= Arlene Ash =

American statistician

Arlene Sandra Ash is an American statistician who works on risk adjustment in health services. She is a professor of Quantitative Health Sciences in the University of Massachusetts Medical School, and chief of the Biostatistics and Health Services Research division there.

Ash did her undergraduate studies in mathematics at Harvard College. She earned a master's degree in mathematics from Washington University in St. Louis, and a PhD in statistics from the University of Illinois at Chicago. Ash taught mathematics in the Peace Corps in the 1960s, helped start two feminist health centers in Chicago in the 1970s, and founded a company, DxCG Inc., to apply her risk adjustment models. Since 1978, she has been involved as an expert witness in public policy issues, including the environmental impact of a nuclear power plant and equity in pay for women teachers. Before joining the University of Massachusetts she taught at Boston University.

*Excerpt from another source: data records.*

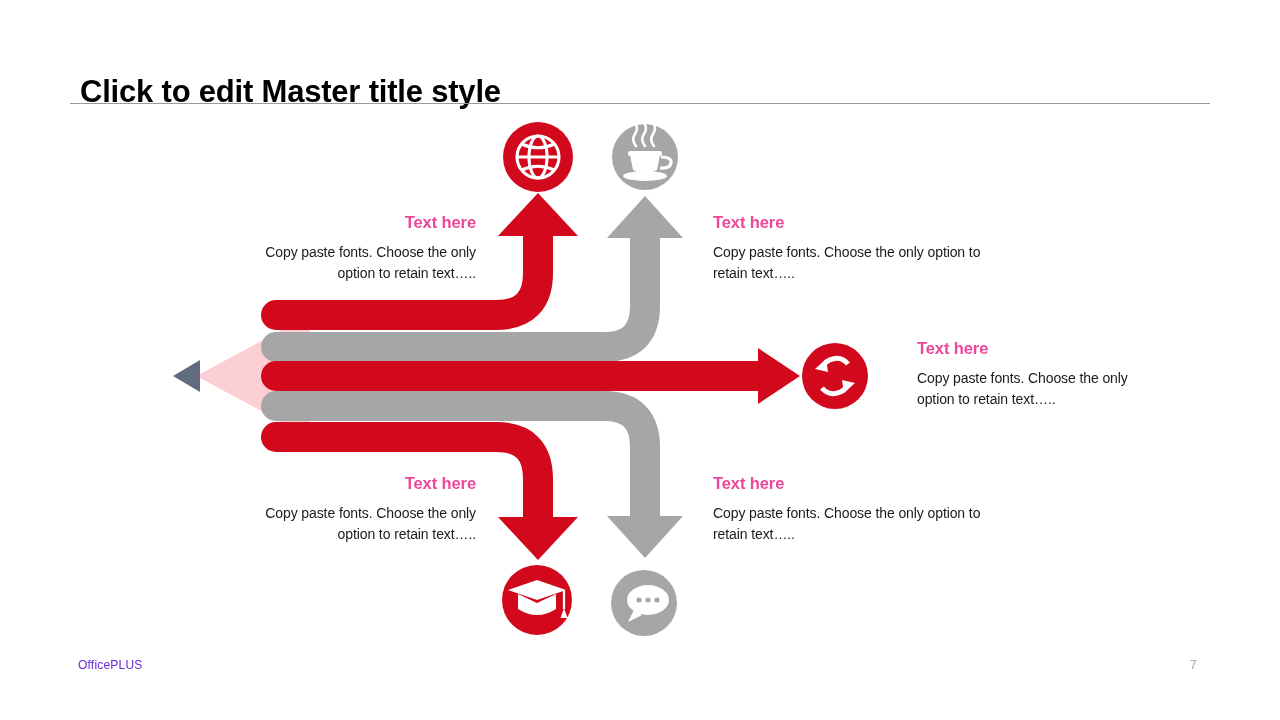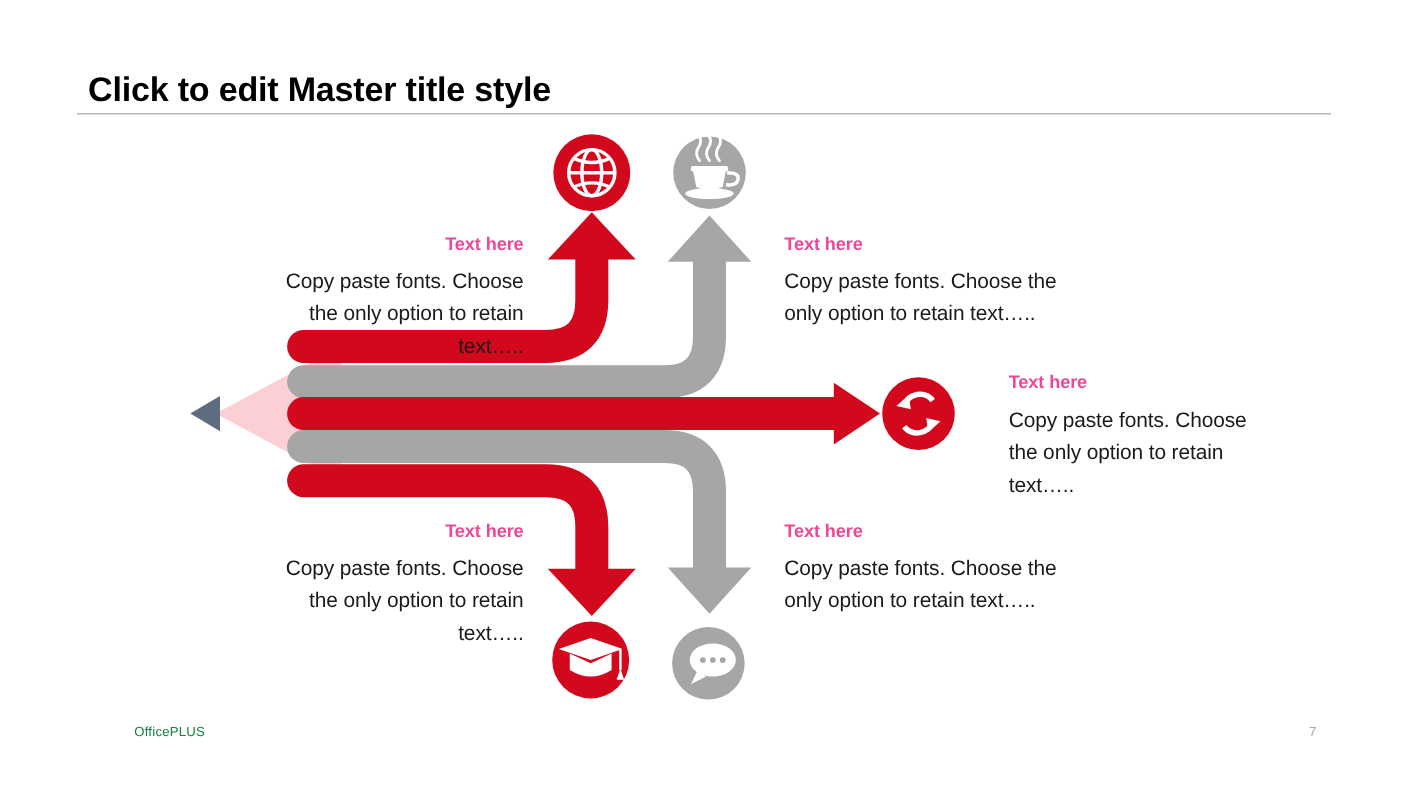"Click to edit Master title" #slide-title { top: 64px -> 74px }
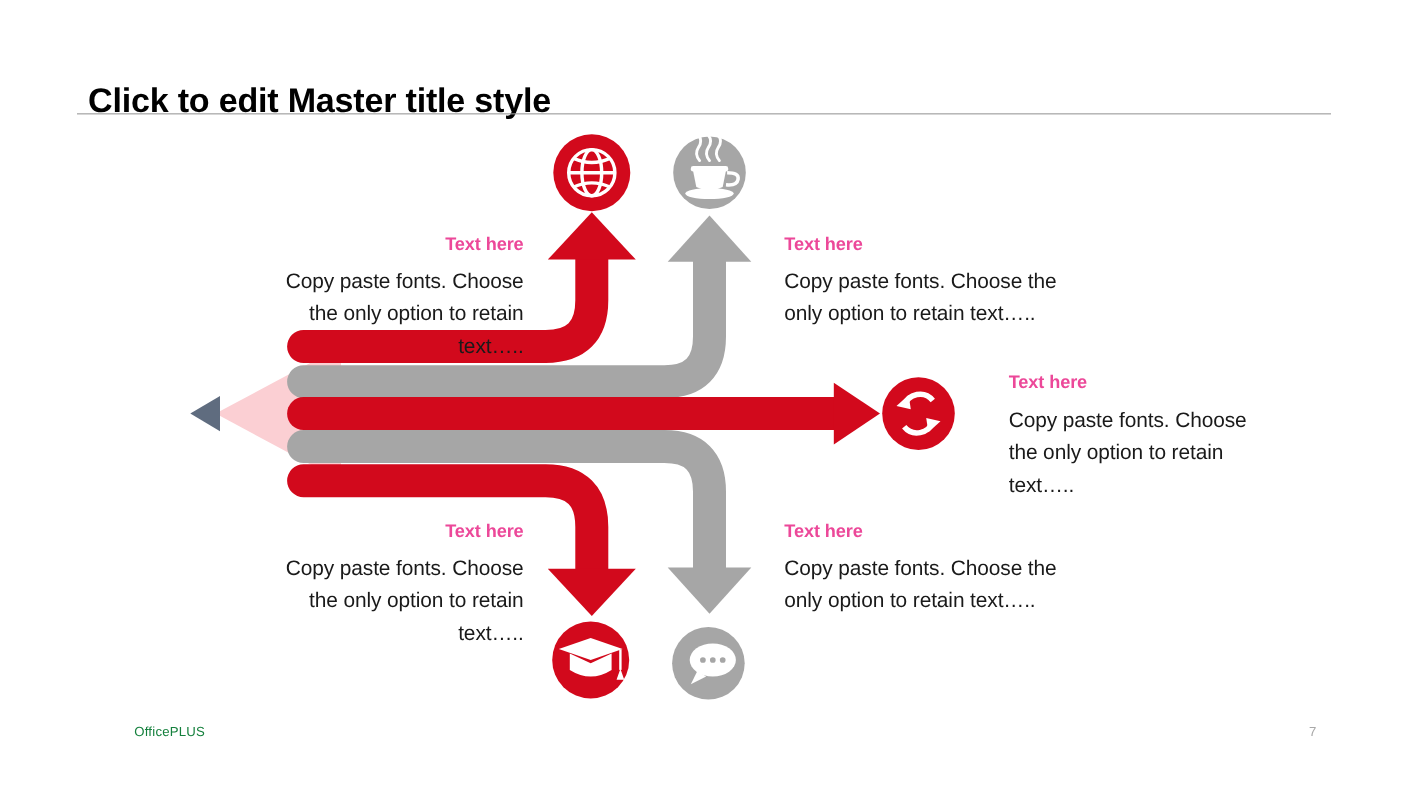"Copy paste fonts. Choose the" .callout .c-body { font-size: 19px -> 14px }
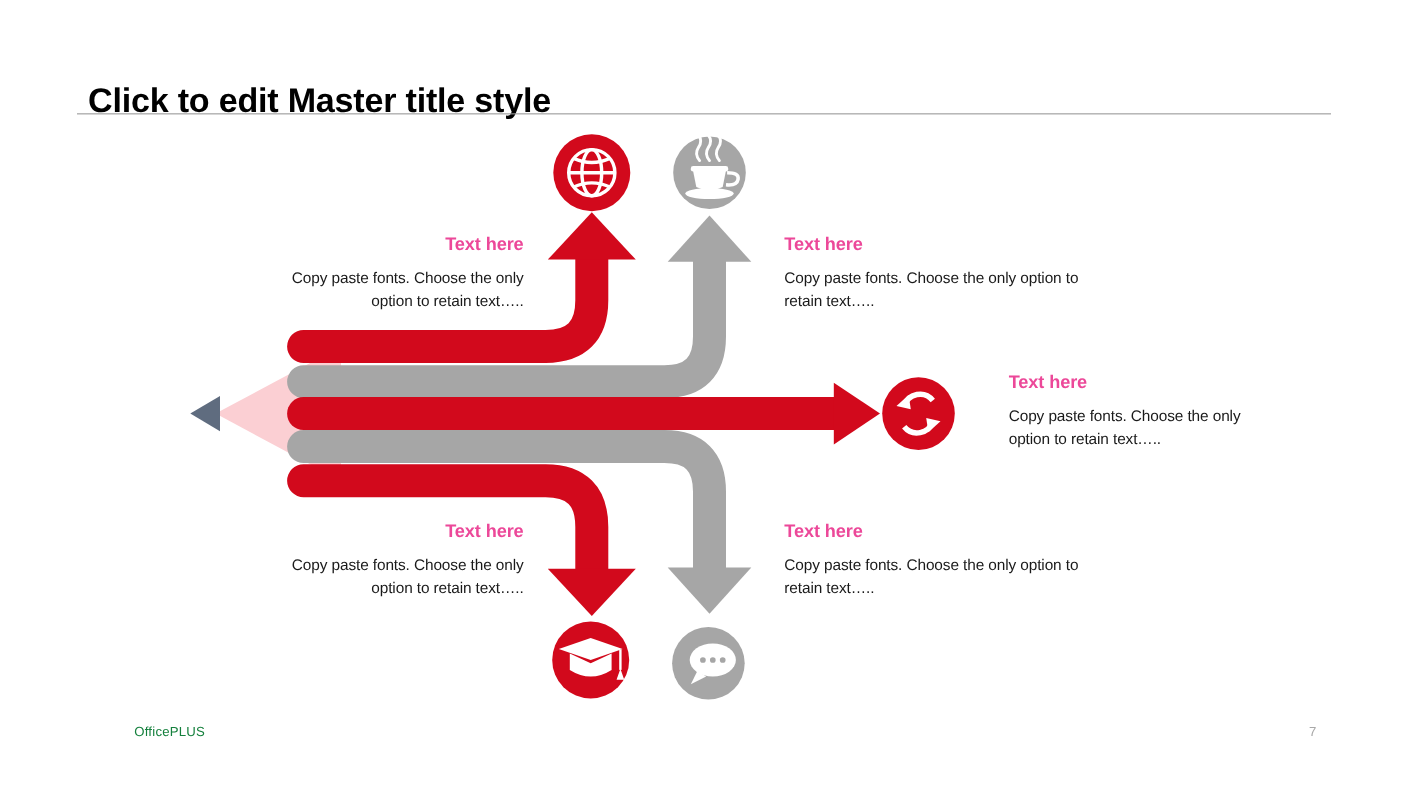"OfficePLUS" #footer-brand { color: #15803d -> #6d28d9; margin-left: 44px -> none }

Beyond health, Ash is also interested in electoral integrity, and has chaired the American Statistical Association Subcommittee on Electoral Integrity. She has also been involved in the anti-nuclear movement and has worked for equal pay for women.

She was President of the Caucus for Women in Statistics in 1986. She became a fellow of the American Statistical Association in 1998 and is an elected member of the International Statistical Institute. In 2010 she won the Long-Term Excellence Award of the American Statistical Association Section on Health Policy Statistics.